[What is required] Each entry below should be written out exactly as it is, with no pictures.

[Provided data]
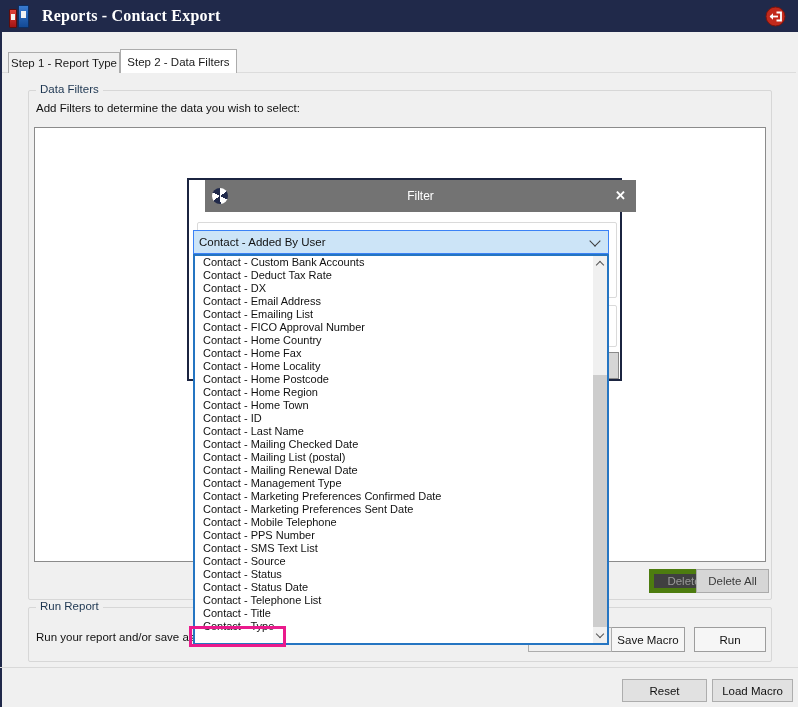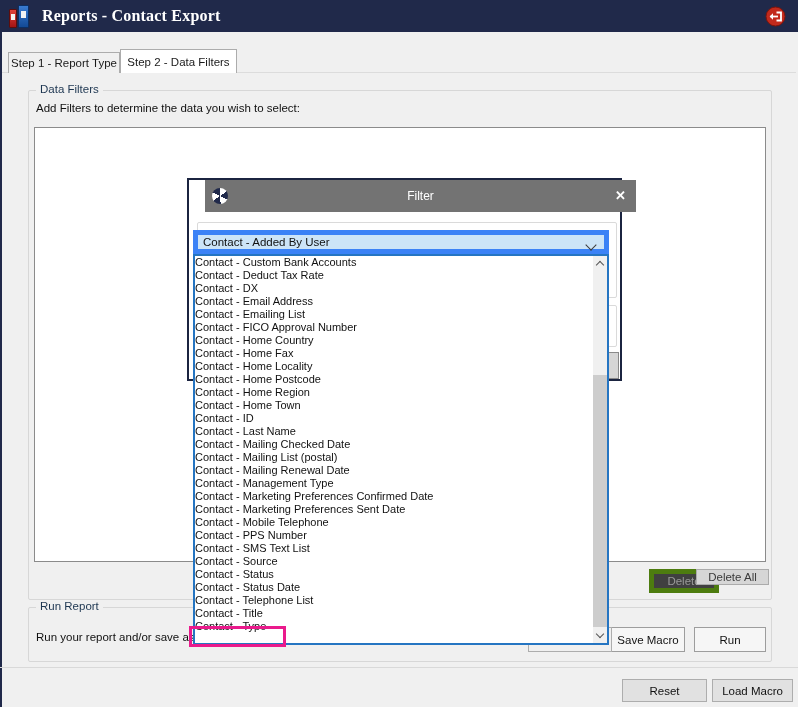--- a/index.html
+++ b/index.html
@@ -67,7 +67,7 @@
   .dlg-hidden-btn { position:absolute; left:358px; top:172px; width:72px; height:27px; background:#d6d6d6; border:1px solid #8a8a8a; }
 
   
-  .combo { position:absolute; left:193px; top:230px; width:416px; height:24px; background:#cce4f7; border:5px solid #3b82f6; z-index:15; display:flex; align-items:center; cursor:pointer; }
+  .combo { position:absolute; left:193px; top:230px; width:416px; height:24px; background:#cce4f7; border:1px solid #3b82f6; z-index:15; display:flex; align-items:center; cursor:pointer; }
   .combo-text { font-size:11.5px; color:#111; margin-left:5px; white-space:nowrap; }
   .chev { width:8px; height:8px; border-left:1.6px solid #3c3c3c; border-bottom:1.6px solid #3c3c3c; transform:rotate(-45deg); }
   .combo .chev { position:absolute; right:9px; top:6px; }

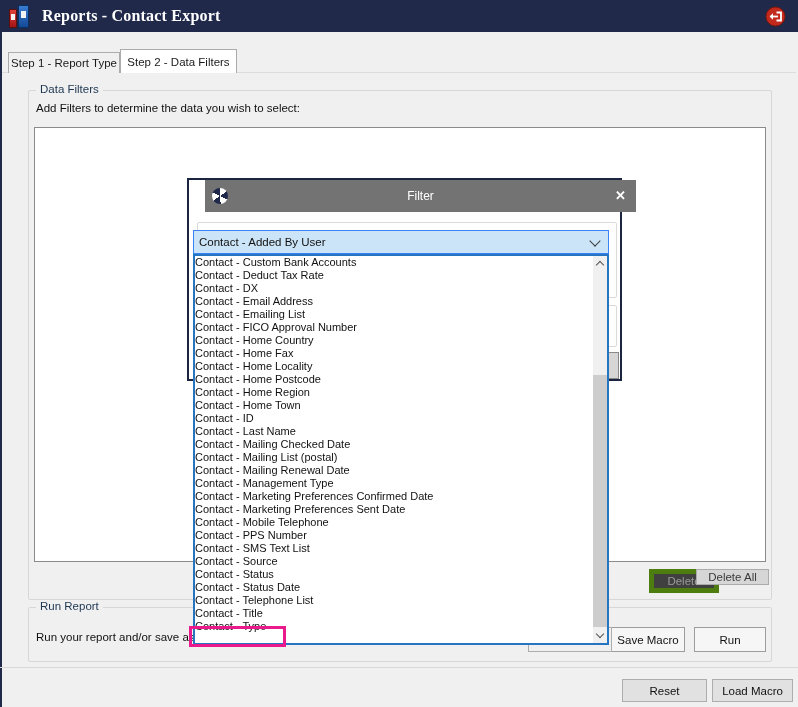--- a/index.html
+++ b/index.html
@@ -74,7 +74,7 @@
 
   
   .droplist { position:absolute; left:193px; top:254px; width:416px; height:391px; background:#ffffff; border:2px solid #2575c2; z-index:20; overflow:hidden; }
-  .opt { height:13px; line-height:13px; font-size:11px; color:#111; padding-left:0; white-space:nowrap; width:398px; overflow:hidden; cursor:pointer; }
+  .opt { height:13px; line-height:13px; font-size:11px; color:#111; padding-left:8px; white-space:nowrap; width:398px; overflow:hidden; cursor:pointer; }
   .scrollbar { position:absolute; right:0; top:0; bottom:0; width:14px; background:#f0f0f0; }
   .sb-btn { position:absolute; left:0; width:14px; height:15px; background:#f0f0f0; display:flex; align-items:center; justify-content:center; cursor:pointer; }
   .sb-up { top:0; } .sb-down { bottom:0; }

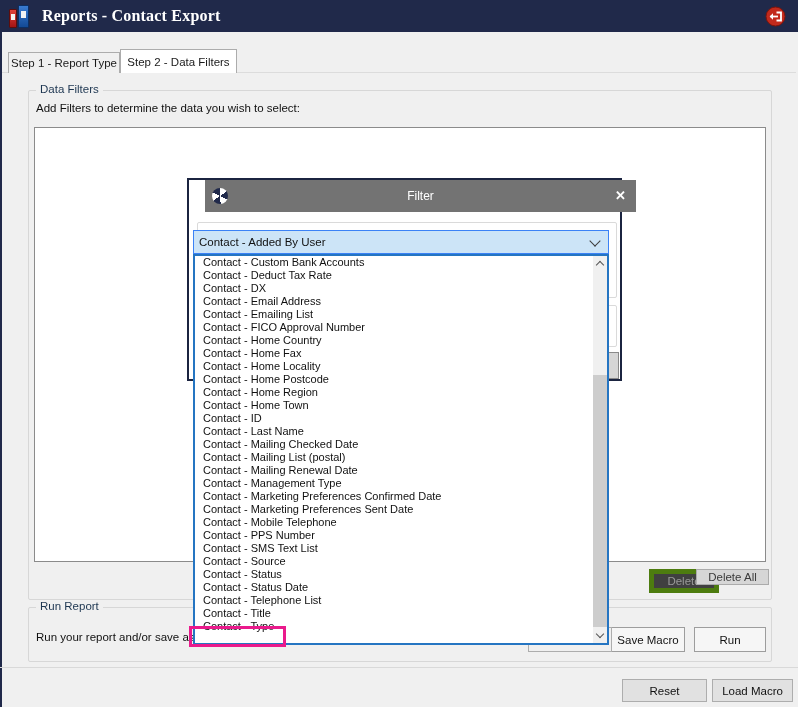--- a/index.html
+++ b/index.html
@@ -46,7 +46,7 @@
   .btn-light { background:#f6f6f6; border:1px solid #9d9d9d; color:#111; }
   .btn-std { background:#e1e1e1; border:1px solid #adadad; color:#111; }
   .b-delete    { left:612px; top:569px; width:70px; height:24px; }
-  .b-deleteall { left:696px; top:569px; width:73px; height:16px; }
+  .b-deleteall { left:696px; top:569px; width:73px; height:24px; }
   .b-savemacro { left:611px; top:627px; width:74px; height:25px; }
   .b-run       { left:694px; top:627px; width:72px; height:25px; }
   .b-reset     { left:622px; top:679px; width:85px; height:23px; }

[Answer area]
--- a/index.html
+++ b/index.html
@@ -67,7 +67,7 @@
   .dlg-hidden-btn { position:absolute; left:358px; top:172px; width:72px; height:27px; background:#d6d6d6; border:1px solid #8a8a8a; }
 
   
-  .combo { position:absolute; left:193px; top:230px; width:416px; height:24px; background:#cce4f7; border:5px solid #3b82f6; z-index:15; display:flex; align-items:center; cursor:pointer; }
+  .combo { position:absolute; left:193px; top:230px; width:416px; height:24px; background:#cce4f7; border:1px solid #3b82f6; z-index:15; display:flex; align-items:center; cursor:pointer; }
   .combo-text { font-size:11.5px; color:#111; margin-left:5px; white-space:nowrap; }
   .chev { width:8px; height:8px; border-left:1.6px solid #3c3c3c; border-bottom:1.6px solid #3c3c3c; transform:rotate(-45deg); }
   .combo .chev { position:absolute; right:9px; top:6px; }

--- a/index.html
+++ b/index.html
@@ -74,7 +74,7 @@
 
   
   .droplist { position:absolute; left:193px; top:254px; width:416px; height:391px; background:#ffffff; border:2px solid #2575c2; z-index:20; overflow:hidden; }
-  .opt { height:13px; line-height:13px; font-size:11px; color:#111; padding-left:0; white-space:nowrap; width:398px; overflow:hidden; cursor:pointer; }
+  .opt { height:13px; line-height:13px; font-size:11px; color:#111; padding-left:8px; white-space:nowrap; width:398px; overflow:hidden; cursor:pointer; }
   .scrollbar { position:absolute; right:0; top:0; bottom:0; width:14px; background:#f0f0f0; }
   .sb-btn { position:absolute; left:0; width:14px; height:15px; background:#f0f0f0; display:flex; align-items:center; justify-content:center; cursor:pointer; }
   .sb-up { top:0; } .sb-down { bottom:0; }

--- a/index.html
+++ b/index.html
@@ -46,7 +46,7 @@
   .btn-light { background:#f6f6f6; border:1px solid #9d9d9d; color:#111; }
   .btn-std { background:#e1e1e1; border:1px solid #adadad; color:#111; }
   .b-delete    { left:612px; top:569px; width:70px; height:24px; }
-  .b-deleteall { left:696px; top:569px; width:73px; height:16px; }
+  .b-deleteall { left:696px; top:569px; width:73px; height:24px; }
   .b-savemacro { left:611px; top:627px; width:74px; height:25px; }
   .b-run       { left:694px; top:627px; width:72px; height:25px; }
   .b-reset     { left:622px; top:679px; width:85px; height:23px; }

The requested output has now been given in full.